Takeaways from Sweden by Jeffrey Shore
Education in Sweden:
My host family consisted of Johanna, the teacher, and her husband, a computer programmer. Johanna had a higher salary. At the end of every year, teachers are required to sit down with their principal and negotiate their salary for the following year. When teachers are told they will make $45,000. They take home $45,000. The other items are worked out in addition to the actual salary. When it comes to Special Education services, the US is by far more supportive than Sweden for students with ADHD, students receiving resource services, and other less severe disabilities.
Other noticeable differences included small class sizes. Many classes were 15 students or less. In more populated areas class sizes were closer to 25. Students called teachers by their first name. Students cursed frequently. The cursing occurred in English.

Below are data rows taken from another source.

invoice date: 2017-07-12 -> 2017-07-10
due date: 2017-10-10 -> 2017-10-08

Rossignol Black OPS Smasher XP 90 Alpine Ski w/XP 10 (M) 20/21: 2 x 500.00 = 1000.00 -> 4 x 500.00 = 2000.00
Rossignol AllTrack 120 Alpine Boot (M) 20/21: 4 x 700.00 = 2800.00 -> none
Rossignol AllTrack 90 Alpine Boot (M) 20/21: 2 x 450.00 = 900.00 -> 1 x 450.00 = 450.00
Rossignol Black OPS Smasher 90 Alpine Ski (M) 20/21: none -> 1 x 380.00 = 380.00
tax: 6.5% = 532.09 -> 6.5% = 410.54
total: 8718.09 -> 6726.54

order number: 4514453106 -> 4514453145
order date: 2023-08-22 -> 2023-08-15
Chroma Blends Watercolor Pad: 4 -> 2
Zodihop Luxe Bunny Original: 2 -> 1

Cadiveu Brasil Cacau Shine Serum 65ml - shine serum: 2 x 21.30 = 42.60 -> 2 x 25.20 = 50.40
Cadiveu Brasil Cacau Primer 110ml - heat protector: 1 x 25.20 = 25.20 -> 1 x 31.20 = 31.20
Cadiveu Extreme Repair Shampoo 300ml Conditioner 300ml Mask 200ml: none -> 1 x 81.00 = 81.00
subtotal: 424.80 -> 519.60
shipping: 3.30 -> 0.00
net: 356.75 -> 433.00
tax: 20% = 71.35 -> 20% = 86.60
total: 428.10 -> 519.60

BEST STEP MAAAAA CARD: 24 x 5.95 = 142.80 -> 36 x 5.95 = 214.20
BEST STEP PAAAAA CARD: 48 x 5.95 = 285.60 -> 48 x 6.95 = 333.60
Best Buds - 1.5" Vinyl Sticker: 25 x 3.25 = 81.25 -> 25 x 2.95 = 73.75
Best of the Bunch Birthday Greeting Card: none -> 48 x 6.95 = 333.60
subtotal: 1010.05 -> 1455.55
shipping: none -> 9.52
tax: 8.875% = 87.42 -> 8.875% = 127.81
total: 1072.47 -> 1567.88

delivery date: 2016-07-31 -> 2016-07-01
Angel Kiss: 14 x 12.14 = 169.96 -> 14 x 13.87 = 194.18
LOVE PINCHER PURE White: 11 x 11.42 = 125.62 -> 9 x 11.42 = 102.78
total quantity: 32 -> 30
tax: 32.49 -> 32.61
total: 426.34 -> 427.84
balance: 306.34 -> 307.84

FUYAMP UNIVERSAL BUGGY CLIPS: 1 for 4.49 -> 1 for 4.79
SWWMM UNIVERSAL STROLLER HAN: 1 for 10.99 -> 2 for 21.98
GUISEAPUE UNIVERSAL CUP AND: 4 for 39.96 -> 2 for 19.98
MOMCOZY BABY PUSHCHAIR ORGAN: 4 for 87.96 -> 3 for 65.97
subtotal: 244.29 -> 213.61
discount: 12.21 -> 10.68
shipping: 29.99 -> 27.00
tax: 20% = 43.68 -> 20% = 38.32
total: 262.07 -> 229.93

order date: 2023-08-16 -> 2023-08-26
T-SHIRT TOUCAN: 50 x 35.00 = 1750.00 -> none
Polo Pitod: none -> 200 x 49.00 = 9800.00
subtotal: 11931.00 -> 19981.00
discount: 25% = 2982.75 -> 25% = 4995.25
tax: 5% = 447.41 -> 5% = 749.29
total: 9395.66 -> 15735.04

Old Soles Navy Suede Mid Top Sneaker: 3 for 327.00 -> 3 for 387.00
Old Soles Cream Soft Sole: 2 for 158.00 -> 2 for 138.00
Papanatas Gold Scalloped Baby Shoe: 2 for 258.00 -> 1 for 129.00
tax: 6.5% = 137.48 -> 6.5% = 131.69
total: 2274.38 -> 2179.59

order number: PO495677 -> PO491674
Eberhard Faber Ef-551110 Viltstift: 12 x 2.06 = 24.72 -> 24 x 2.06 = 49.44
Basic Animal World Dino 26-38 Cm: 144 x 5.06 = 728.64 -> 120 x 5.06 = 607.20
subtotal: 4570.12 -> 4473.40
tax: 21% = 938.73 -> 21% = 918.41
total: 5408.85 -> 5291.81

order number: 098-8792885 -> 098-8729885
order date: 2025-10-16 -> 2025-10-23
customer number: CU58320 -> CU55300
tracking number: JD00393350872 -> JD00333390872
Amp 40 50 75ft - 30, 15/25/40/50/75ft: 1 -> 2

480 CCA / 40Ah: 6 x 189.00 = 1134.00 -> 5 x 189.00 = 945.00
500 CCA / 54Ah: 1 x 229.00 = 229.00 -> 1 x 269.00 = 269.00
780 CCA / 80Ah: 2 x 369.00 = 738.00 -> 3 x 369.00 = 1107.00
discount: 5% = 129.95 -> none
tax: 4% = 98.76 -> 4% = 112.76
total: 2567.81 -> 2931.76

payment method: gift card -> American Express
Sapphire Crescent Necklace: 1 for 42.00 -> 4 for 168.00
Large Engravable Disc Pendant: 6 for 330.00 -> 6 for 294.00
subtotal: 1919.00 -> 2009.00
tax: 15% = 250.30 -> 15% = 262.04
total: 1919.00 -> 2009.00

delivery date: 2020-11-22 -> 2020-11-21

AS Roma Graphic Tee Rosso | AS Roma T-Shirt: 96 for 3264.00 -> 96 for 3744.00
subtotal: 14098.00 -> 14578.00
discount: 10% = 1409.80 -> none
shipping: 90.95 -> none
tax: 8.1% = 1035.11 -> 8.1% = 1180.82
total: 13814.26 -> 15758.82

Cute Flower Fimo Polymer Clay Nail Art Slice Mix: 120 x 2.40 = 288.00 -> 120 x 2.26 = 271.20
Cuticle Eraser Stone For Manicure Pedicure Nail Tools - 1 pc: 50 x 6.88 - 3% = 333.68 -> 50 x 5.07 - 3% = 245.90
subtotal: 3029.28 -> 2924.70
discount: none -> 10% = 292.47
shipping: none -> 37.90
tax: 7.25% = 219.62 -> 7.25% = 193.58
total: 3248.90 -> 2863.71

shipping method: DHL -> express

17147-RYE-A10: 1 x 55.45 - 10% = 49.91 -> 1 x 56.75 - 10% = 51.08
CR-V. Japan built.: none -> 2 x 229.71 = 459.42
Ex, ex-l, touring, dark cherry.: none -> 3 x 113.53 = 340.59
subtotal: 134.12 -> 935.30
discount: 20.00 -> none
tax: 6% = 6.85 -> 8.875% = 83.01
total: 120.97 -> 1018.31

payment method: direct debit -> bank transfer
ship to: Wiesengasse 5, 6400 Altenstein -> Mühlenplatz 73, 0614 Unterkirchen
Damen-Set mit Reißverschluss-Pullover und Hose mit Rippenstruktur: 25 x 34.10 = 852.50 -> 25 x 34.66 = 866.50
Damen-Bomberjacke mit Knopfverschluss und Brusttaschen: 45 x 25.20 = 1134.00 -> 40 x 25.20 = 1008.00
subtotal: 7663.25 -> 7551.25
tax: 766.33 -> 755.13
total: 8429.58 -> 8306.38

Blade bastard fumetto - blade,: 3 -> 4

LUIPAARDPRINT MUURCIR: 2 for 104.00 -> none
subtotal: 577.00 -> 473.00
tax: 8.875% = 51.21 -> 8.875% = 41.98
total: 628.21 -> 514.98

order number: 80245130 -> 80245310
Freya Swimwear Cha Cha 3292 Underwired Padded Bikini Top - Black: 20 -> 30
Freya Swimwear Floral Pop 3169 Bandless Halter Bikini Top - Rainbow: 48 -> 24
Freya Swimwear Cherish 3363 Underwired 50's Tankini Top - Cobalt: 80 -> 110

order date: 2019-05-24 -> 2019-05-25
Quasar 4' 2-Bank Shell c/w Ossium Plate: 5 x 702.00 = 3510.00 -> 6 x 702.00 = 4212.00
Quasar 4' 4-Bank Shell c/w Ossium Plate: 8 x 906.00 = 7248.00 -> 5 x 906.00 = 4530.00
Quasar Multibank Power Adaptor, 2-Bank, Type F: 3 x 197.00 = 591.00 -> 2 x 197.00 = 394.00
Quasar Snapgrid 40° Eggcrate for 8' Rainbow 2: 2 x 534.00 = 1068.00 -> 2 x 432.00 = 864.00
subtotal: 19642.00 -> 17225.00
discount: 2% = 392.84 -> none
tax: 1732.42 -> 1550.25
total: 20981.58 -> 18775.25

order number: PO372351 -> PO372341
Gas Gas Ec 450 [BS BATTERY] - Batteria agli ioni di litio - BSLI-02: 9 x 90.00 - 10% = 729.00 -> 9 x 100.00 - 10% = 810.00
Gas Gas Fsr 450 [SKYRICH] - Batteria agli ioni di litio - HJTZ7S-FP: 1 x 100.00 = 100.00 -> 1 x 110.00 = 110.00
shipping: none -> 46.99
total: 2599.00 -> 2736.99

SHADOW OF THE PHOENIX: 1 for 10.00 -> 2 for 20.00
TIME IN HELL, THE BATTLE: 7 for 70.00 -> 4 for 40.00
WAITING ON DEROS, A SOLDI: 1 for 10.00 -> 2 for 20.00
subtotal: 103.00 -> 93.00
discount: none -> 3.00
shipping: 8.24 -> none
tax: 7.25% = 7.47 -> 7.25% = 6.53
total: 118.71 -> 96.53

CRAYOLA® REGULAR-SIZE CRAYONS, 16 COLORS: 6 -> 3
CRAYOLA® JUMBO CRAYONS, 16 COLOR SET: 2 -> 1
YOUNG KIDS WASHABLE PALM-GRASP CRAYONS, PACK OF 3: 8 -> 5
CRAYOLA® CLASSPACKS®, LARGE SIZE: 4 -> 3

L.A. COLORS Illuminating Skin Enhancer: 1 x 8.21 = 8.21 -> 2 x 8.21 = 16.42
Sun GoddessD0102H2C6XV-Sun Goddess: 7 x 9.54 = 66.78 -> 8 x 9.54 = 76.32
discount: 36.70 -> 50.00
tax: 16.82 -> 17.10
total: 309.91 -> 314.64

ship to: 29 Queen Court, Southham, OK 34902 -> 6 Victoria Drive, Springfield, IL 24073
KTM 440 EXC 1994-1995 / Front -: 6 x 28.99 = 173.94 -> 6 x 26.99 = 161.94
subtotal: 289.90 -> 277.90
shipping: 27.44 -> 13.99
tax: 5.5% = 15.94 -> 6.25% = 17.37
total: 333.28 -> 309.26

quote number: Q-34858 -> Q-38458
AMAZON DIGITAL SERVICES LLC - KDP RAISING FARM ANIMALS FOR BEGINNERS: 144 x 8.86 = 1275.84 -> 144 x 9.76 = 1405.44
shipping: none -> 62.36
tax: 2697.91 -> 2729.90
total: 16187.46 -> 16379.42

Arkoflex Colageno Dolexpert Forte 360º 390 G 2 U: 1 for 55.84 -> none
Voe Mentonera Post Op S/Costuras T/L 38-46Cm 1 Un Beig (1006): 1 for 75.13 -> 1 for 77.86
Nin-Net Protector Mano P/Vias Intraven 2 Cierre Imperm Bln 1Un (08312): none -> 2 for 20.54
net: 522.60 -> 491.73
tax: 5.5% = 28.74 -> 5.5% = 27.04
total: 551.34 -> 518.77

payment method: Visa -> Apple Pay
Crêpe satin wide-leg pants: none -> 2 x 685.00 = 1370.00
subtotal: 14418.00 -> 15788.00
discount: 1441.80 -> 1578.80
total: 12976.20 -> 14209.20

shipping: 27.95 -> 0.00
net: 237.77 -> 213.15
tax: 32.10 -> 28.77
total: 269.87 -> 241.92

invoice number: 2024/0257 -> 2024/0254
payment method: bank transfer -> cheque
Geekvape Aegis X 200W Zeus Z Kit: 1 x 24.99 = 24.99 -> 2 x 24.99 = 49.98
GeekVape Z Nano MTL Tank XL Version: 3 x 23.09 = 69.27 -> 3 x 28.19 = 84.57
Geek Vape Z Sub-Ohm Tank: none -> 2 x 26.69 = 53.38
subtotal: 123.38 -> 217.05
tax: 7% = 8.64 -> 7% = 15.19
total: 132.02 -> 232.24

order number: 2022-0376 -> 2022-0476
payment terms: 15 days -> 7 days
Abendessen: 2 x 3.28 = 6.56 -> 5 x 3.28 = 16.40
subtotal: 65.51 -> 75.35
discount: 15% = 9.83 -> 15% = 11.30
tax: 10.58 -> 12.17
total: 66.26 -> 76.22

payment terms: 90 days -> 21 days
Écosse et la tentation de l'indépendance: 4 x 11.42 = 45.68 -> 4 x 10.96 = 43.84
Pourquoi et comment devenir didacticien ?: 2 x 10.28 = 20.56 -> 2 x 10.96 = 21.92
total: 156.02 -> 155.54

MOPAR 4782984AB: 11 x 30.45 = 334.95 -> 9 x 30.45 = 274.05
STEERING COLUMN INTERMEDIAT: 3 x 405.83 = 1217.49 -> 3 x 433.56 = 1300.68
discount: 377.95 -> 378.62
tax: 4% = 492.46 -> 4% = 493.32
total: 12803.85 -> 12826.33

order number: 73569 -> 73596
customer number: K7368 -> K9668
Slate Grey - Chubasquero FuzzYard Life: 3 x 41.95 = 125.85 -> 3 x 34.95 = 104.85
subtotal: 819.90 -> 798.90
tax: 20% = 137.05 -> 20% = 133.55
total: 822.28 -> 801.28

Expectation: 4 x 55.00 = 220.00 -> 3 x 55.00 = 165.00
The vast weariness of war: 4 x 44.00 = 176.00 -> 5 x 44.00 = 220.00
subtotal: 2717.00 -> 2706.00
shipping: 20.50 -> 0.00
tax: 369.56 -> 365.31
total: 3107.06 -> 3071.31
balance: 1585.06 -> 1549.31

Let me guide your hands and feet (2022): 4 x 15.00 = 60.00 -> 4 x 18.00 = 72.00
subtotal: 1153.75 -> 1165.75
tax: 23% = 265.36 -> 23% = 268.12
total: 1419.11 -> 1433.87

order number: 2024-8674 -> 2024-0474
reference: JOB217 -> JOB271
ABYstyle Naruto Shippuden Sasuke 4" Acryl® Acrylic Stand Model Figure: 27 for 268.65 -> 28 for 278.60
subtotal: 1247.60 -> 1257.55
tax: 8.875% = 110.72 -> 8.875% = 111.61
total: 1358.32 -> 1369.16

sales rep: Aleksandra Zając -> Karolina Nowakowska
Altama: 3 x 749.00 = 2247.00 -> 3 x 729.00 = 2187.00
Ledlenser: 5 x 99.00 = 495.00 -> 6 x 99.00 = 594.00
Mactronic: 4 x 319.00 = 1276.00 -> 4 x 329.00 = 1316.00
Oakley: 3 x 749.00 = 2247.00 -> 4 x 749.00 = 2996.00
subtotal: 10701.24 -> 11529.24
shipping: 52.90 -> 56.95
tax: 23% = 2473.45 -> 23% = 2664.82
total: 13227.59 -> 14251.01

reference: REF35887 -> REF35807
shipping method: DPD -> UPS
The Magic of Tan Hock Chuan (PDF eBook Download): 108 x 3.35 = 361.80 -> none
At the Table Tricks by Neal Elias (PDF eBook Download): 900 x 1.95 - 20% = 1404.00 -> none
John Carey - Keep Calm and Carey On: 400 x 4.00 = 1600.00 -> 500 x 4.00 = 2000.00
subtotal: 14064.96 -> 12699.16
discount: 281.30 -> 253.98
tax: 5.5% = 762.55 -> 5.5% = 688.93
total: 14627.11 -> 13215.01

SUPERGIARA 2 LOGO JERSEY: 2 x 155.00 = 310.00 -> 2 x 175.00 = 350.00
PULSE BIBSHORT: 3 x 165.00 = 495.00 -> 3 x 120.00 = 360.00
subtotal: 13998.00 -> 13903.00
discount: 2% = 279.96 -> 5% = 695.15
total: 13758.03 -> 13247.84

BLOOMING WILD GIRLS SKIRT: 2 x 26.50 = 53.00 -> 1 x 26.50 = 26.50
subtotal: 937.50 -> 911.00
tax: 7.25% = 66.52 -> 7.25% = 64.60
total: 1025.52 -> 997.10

The end of the school year includes a special ceremony in a large meeting area…often a church. Students are able to give speeches, tributes, showcase musical talents, and be recognized by their teachers and vice versa.
Sports are highly encouraged for youth. Sweden overall, appears to be a very active society. Fresh fruits and vegetables were available in all restaurants, school cafeterias, and at our family dinner table. Fast food was a rare sight. There were several McDonalds, Burger Kings, and Subways. However, there were pizza shops on every corner.
When in a different country, I try to eat their food and drink their drinks. High school students recommended Kabob Pizza. I ate it several times and also tried to recreate it at home. We also were treated to an early Mid-Summer’s Day lunch. This lunch consisted of a salad, tomato pie, pickled herring topped with potato, egg, chive, caviar, sour cream, and pickled onion. A strawberry shortcake was for desert. Schnapps, a chilled 40% alcohol spirit was the traditional drink.
I was asked how I felt about Donald Trump in every classroom. Many adults made comments as well. I was reminded by several Swedes that President Trump had made several false statements about their country.
We went on a day trip to the Western Coast of Sweden. We went to Fjällbacka to Jessica’s parents’ home. We went out on the boat and caught over 20 fish. Her father cleaned the fish and we had them for lunch.
We were in Stockholm and went to Mama Mia: the Party (an extension of Mama Mia). It was their 700th show and Bjorn the original member of Abba came out to celebrate the milestone.
Spending time with my family was a favorite. We went to the kids’ soccer games, ate meals together, watched world cup matches, went to festivals, witnessed my family vote in an election, and so many other things. My family lived near a picturesque, large lake. During my free time I would walk along the lake and the little town of Vänersborg.
We also took a day trip to Oslo, Norway (beautiful, but expensive), took a day trip and a canal cruise in Gothenburg, celebrated Sweden’s National Day, ate our first moose dinner (very tasty), went for a hike and fishing on the King’s mountain, attended a school play of Greece, and so much more.